§ **WORK TO BE COMPLETED**:
In the entries below, which lines run from the one with "display: flex;" through the one with "letter-spacing: 0.9px;"? Repeat exactly those, both included, and no pictures.

(Front-end code change data)
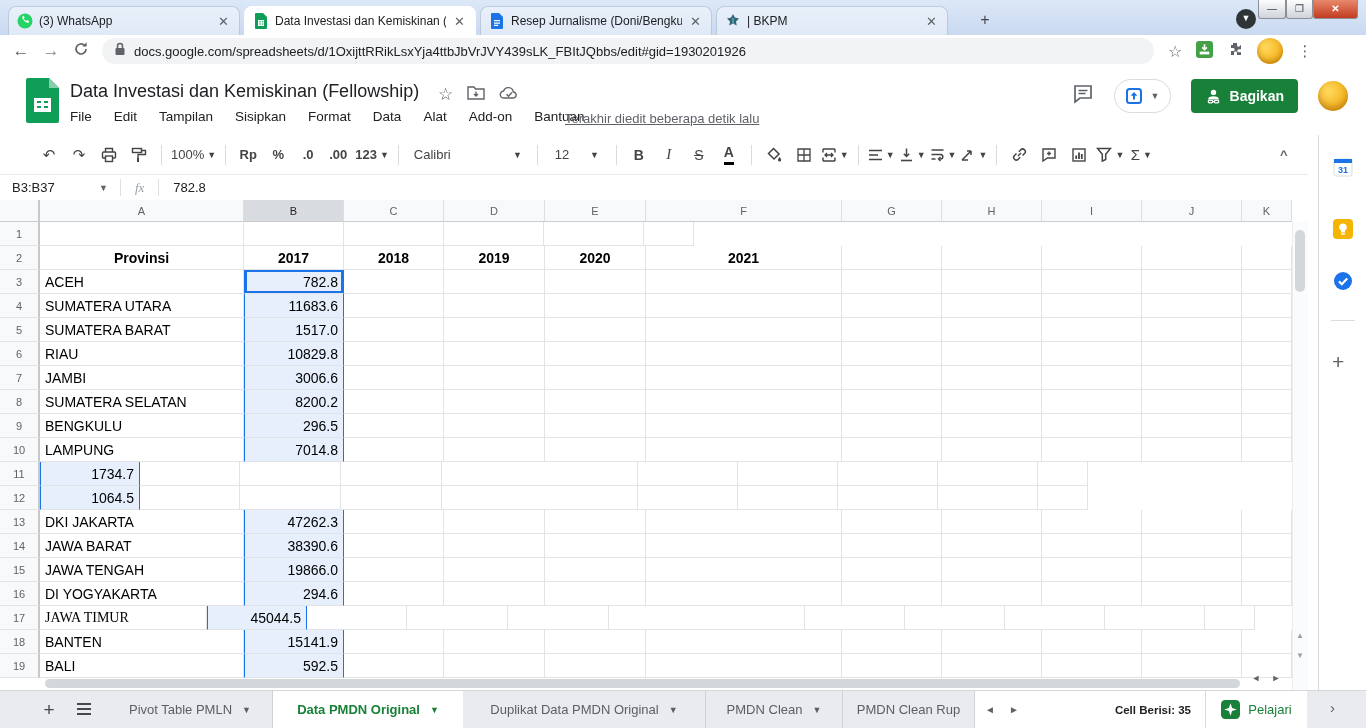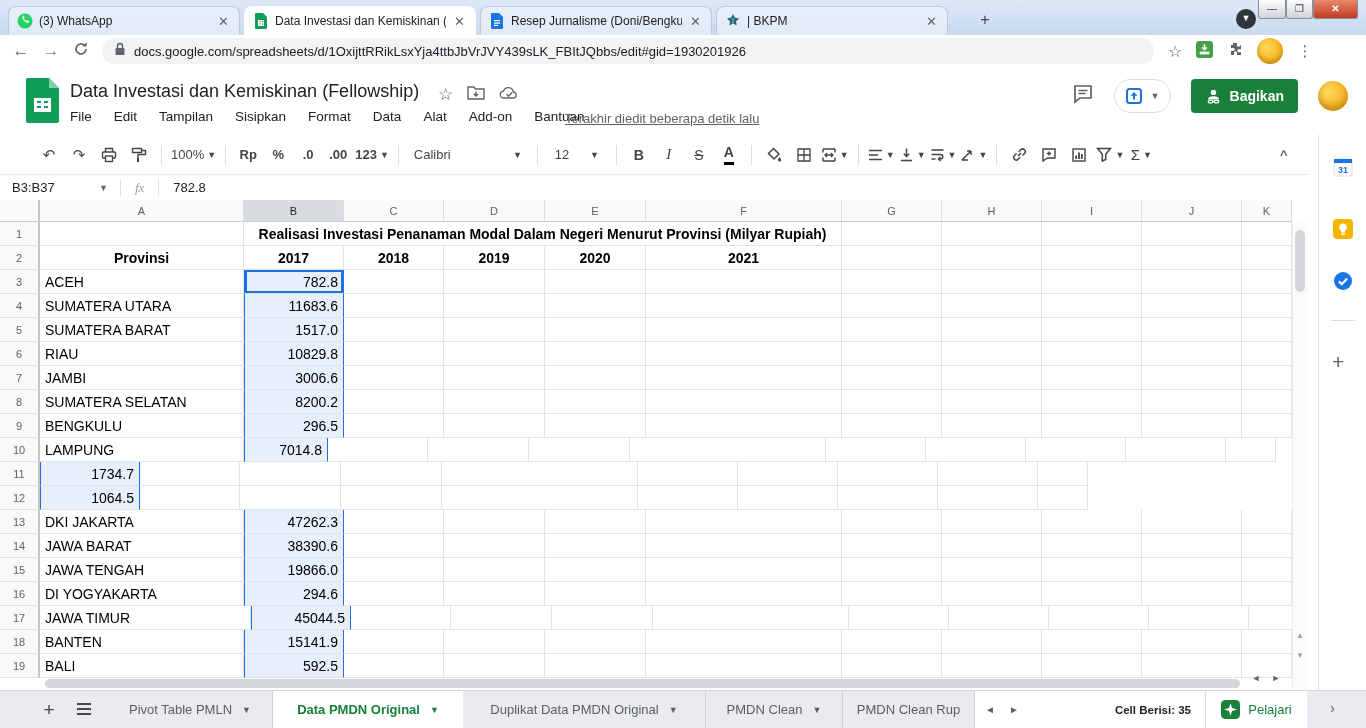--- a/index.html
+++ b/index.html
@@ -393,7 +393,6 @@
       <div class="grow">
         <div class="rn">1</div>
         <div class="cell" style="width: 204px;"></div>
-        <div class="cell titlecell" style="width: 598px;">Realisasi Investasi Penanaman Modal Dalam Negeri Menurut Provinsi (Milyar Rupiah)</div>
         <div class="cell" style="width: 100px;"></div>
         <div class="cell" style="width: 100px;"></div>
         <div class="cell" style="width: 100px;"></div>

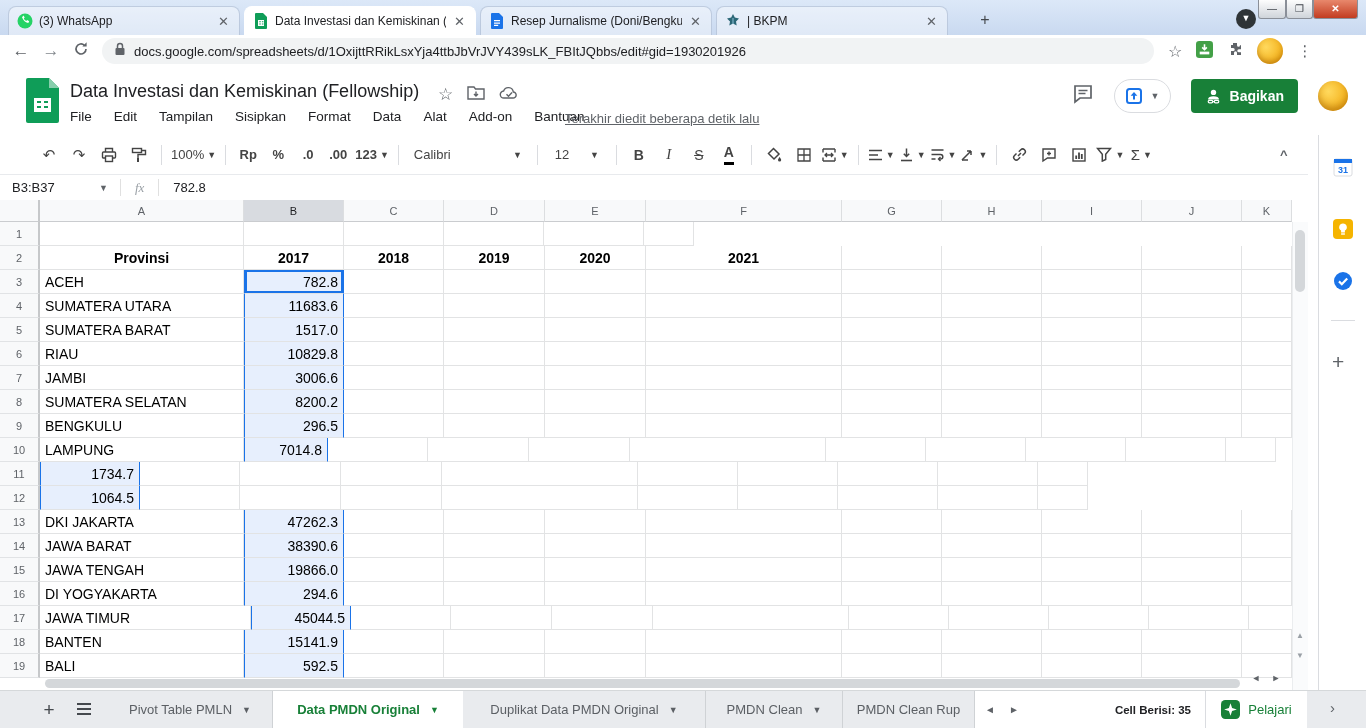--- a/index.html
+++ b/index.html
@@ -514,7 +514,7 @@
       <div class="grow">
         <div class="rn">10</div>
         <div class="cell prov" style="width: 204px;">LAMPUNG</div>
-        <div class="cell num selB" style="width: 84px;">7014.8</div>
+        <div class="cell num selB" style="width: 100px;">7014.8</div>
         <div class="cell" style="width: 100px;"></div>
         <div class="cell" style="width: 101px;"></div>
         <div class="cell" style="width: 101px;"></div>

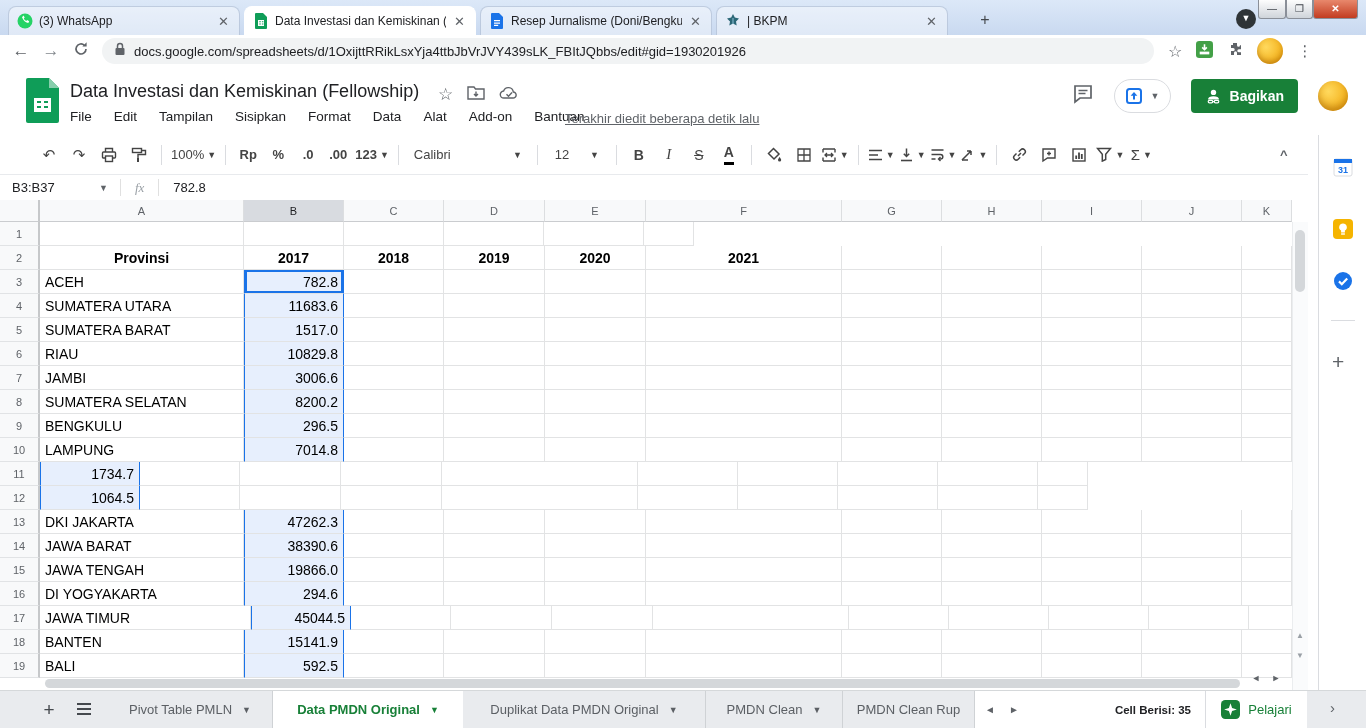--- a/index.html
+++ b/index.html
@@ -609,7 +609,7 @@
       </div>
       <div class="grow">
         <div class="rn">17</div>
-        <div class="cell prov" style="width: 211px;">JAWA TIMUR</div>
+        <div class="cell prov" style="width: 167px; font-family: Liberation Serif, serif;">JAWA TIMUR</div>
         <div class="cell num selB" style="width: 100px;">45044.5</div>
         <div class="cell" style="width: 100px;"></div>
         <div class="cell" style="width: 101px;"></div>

* * *

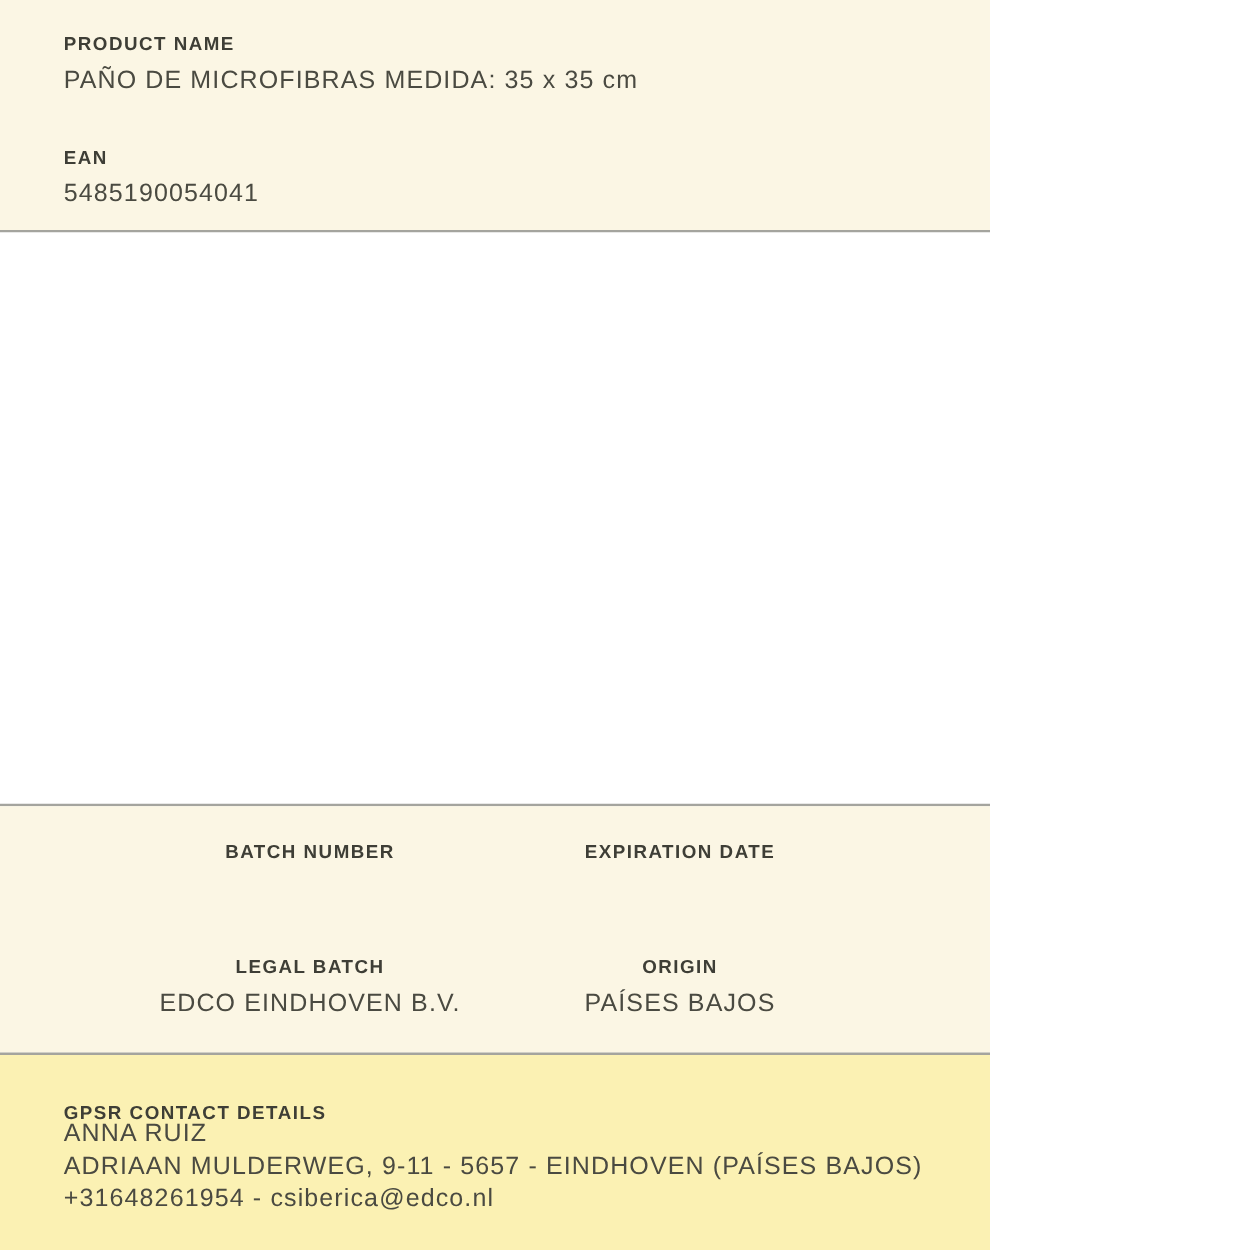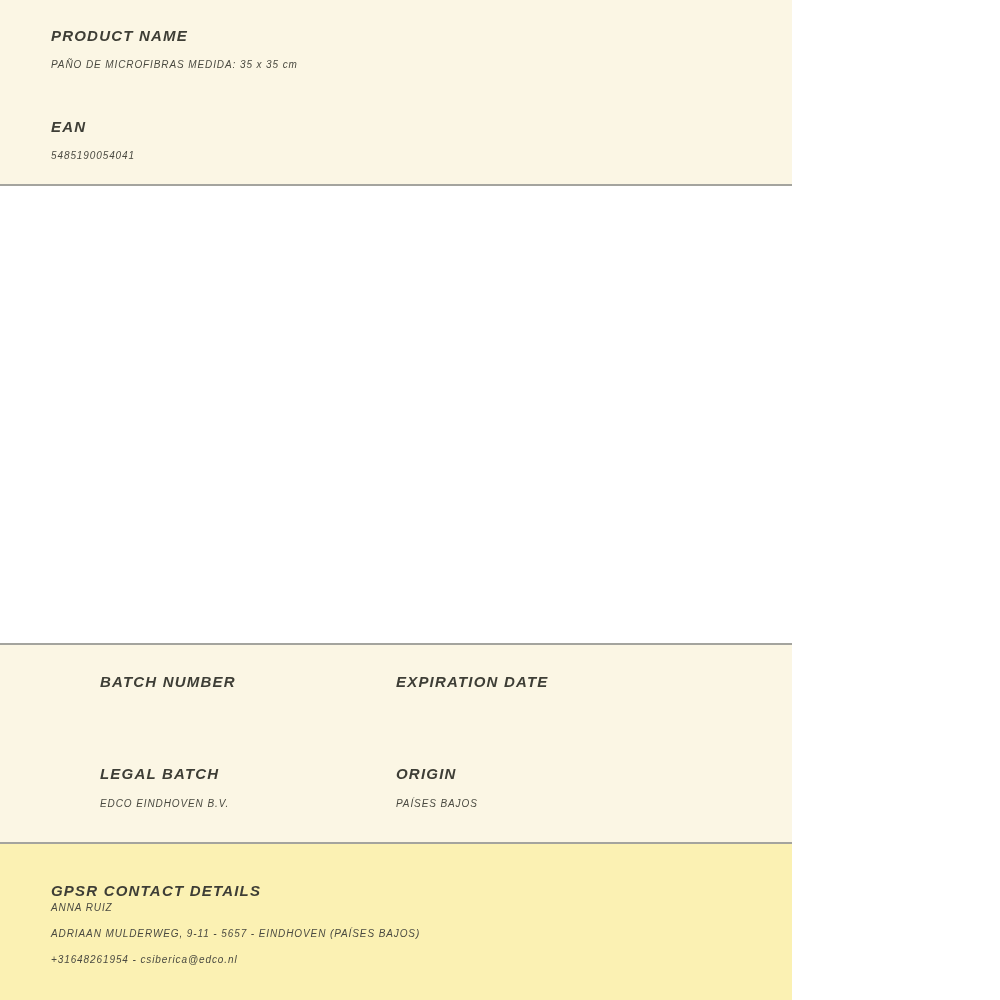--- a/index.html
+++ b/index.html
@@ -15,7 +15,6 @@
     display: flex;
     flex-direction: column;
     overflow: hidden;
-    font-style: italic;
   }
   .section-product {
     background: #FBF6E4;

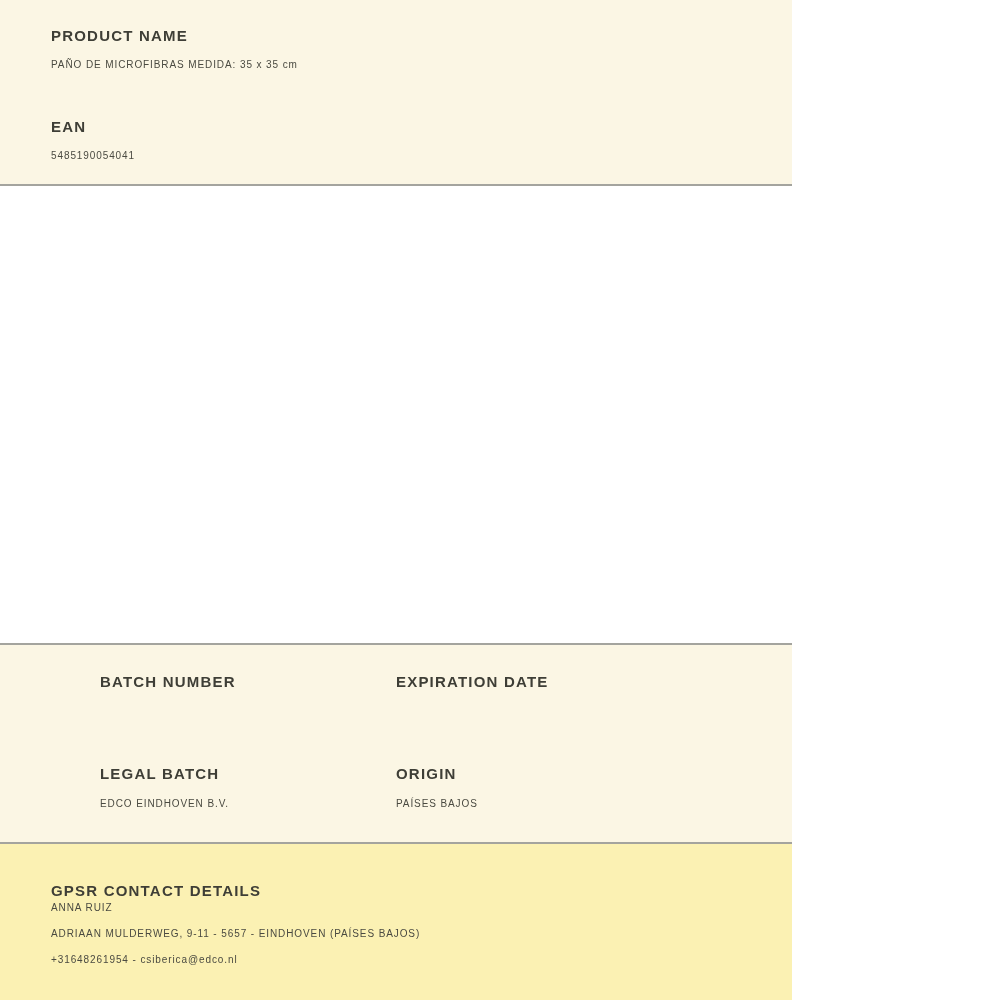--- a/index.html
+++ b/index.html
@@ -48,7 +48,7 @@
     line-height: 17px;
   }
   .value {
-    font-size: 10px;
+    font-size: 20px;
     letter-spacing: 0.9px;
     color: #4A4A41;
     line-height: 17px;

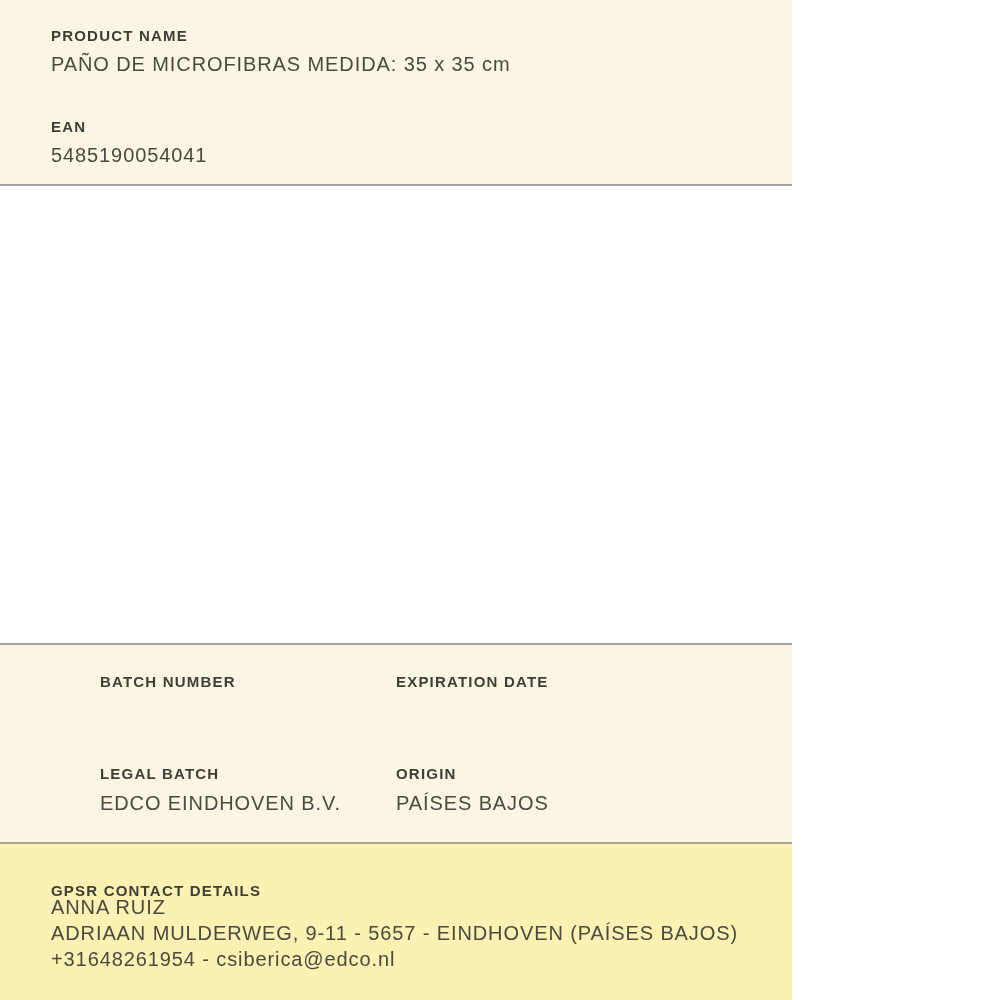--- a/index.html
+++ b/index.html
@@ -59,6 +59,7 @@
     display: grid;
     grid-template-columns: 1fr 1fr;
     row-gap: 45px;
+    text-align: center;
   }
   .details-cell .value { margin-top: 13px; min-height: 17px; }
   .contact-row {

§ **EXERCISE RESULT**:
     display: flex;
     flex-direction: column;
     overflow: hidden;
-    font-style: italic;
   }
   .section-product {
     background: #FBF6E4;

--- a/index.html
+++ b/index.html
@@ -48,7 +48,7 @@
     line-height: 17px;
   }
   .value {
-    font-size: 10px;
+    font-size: 20px;
     letter-spacing: 0.9px;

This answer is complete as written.